Bu, günümüz Türkiye siyasetinde o kadar net karşılığını bulan bir ayrım ki.
Bir yanda üretenler var, diğer yanda yağmalayanlar.
Bu, ideolojiden, partiden, hareketten de bağımsız bir durum.
Sahnedeki partileri konuşurken nasıl birinin "üretici", diğerinin "yağmacı" olduğunu söyleyebilirsek, aynı zamanda bir partinin içinde yer alan farklı aktörleri de böyle tasnif edebiliriz.

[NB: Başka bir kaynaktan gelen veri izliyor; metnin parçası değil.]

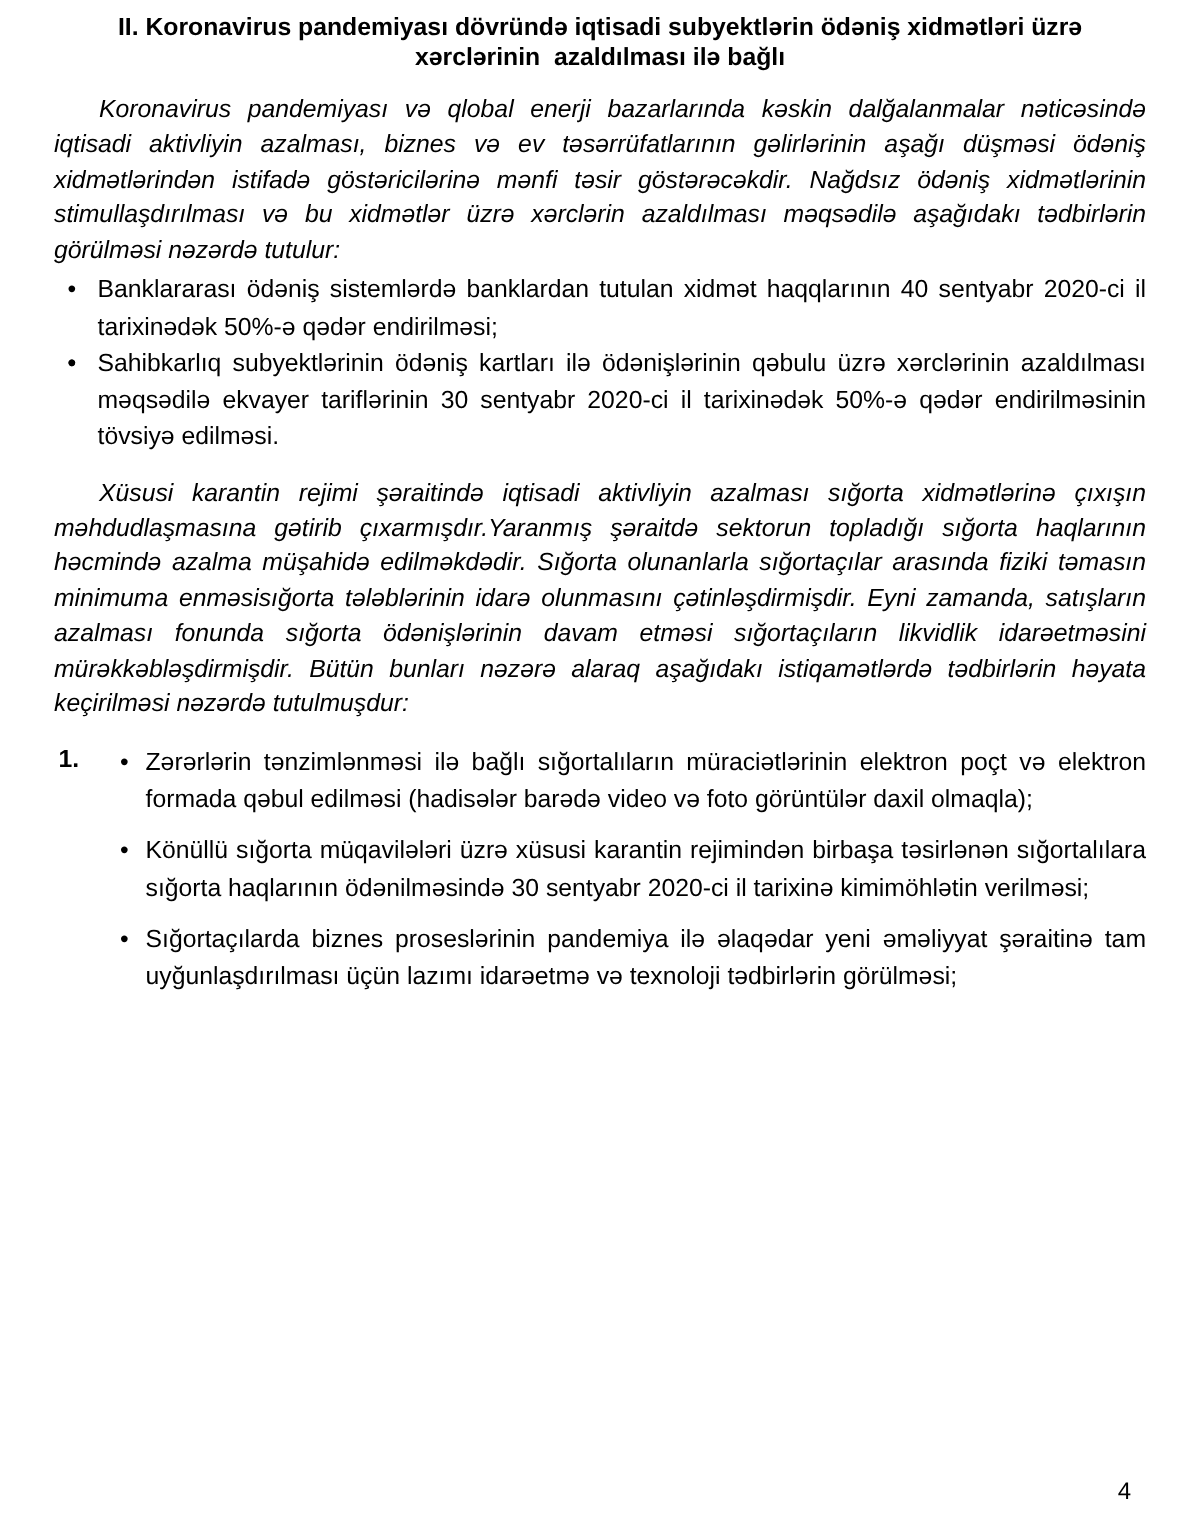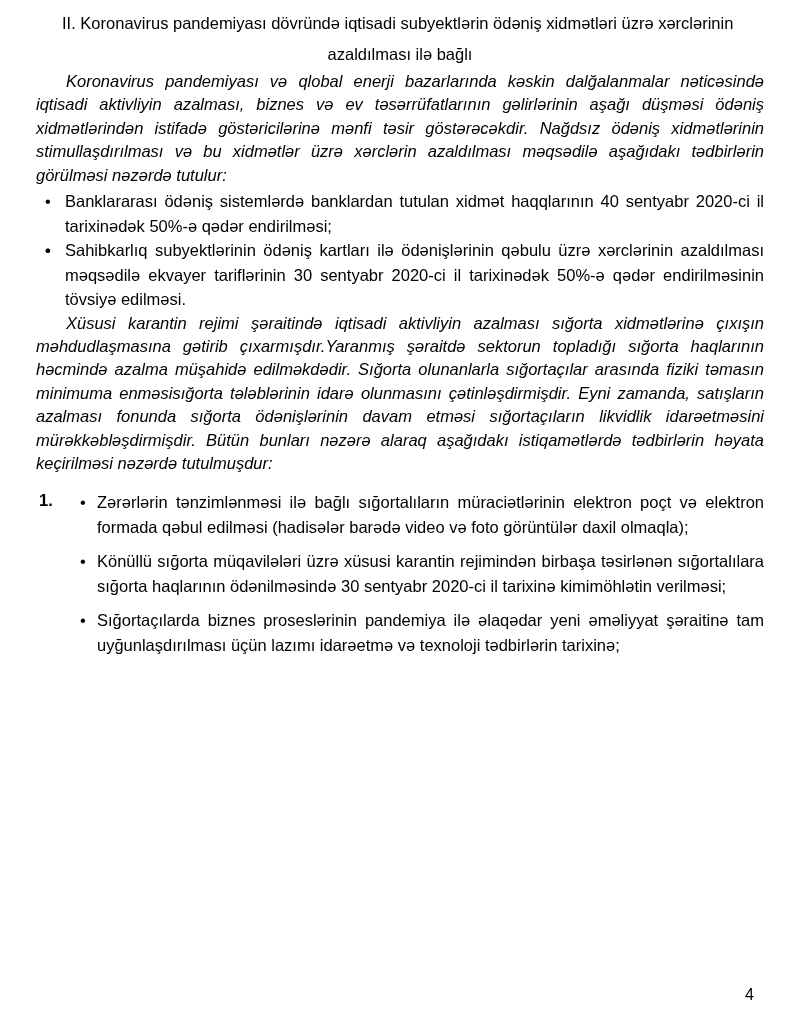"II. Koronavirus pandemiyası dövründə" .heading { font-weight: normal -> bold; line-height: 31px -> 20px }
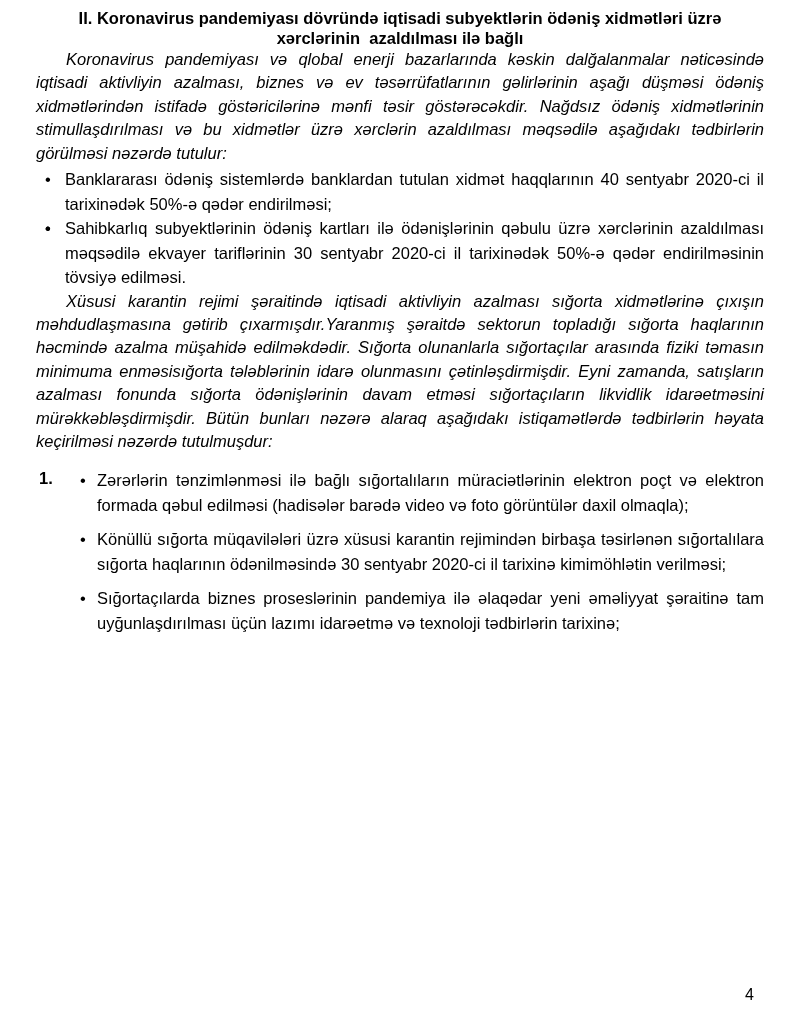"Koronavirus pandemiyası və qlobal enerji" .intro { margin-top: none -> 14px }
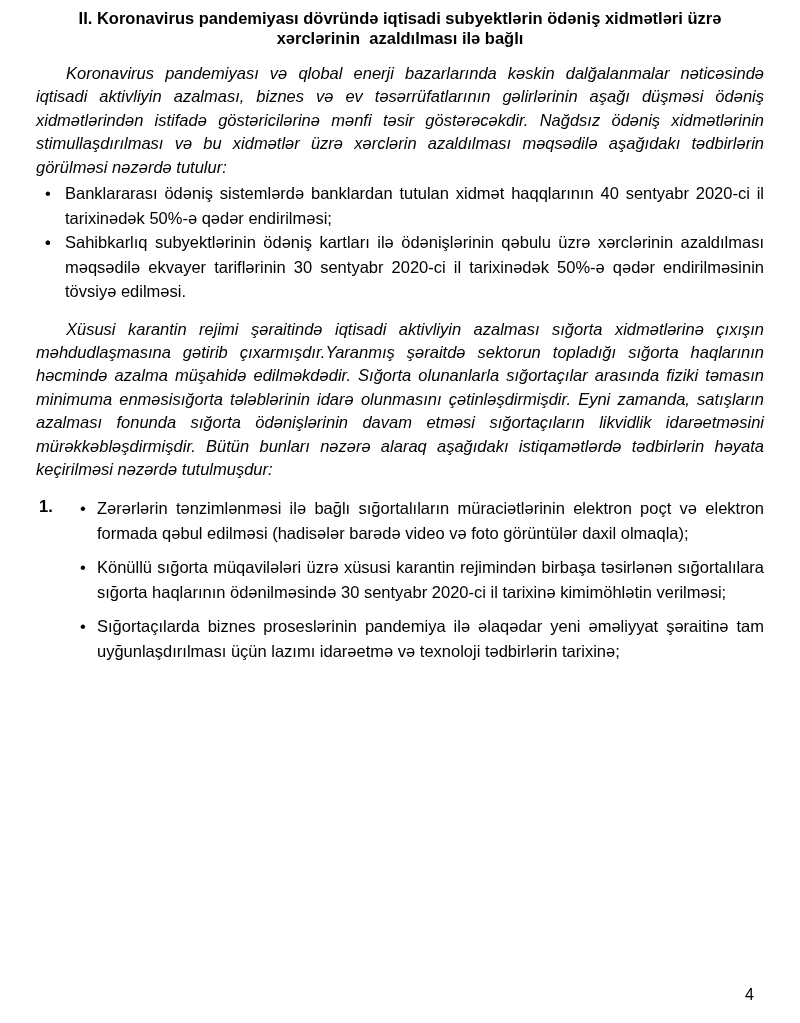"Sığortaçılarda biznes proseslərinin" span { text: tarixinə -> görülməsi }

Galiba, sosyal varoluşun doğasında böyle bir mücadele var.
Üretenler ve yağmalayanlar arasında derin bir mücadele bu.
2000 sonrası Türkiye siyaseti bariz biçimde bu mücadeleye ev sahipliği yapıyor.
Kimileri ellerindeki imkânlarla üretmeye çalışıyor.
Kısıtlara, engellere karşı çıkıyor.
İmkânların artmasını sağlıyor.
Kimileri ise, var olan imkânları yağmalamanın derdinde.
El koymaya, yıkmaya, yerle bir etmeye çalışıyorlar.
Gezi Ruhu, Paralel Devlet Ruhu, Kobani Ruhu!
Hepsi yıkmanın, yağmanın derdinde.
Gölge etmeyin, başka ihsan istemiyoruz...
[Sabah, 10 Aralık 2015]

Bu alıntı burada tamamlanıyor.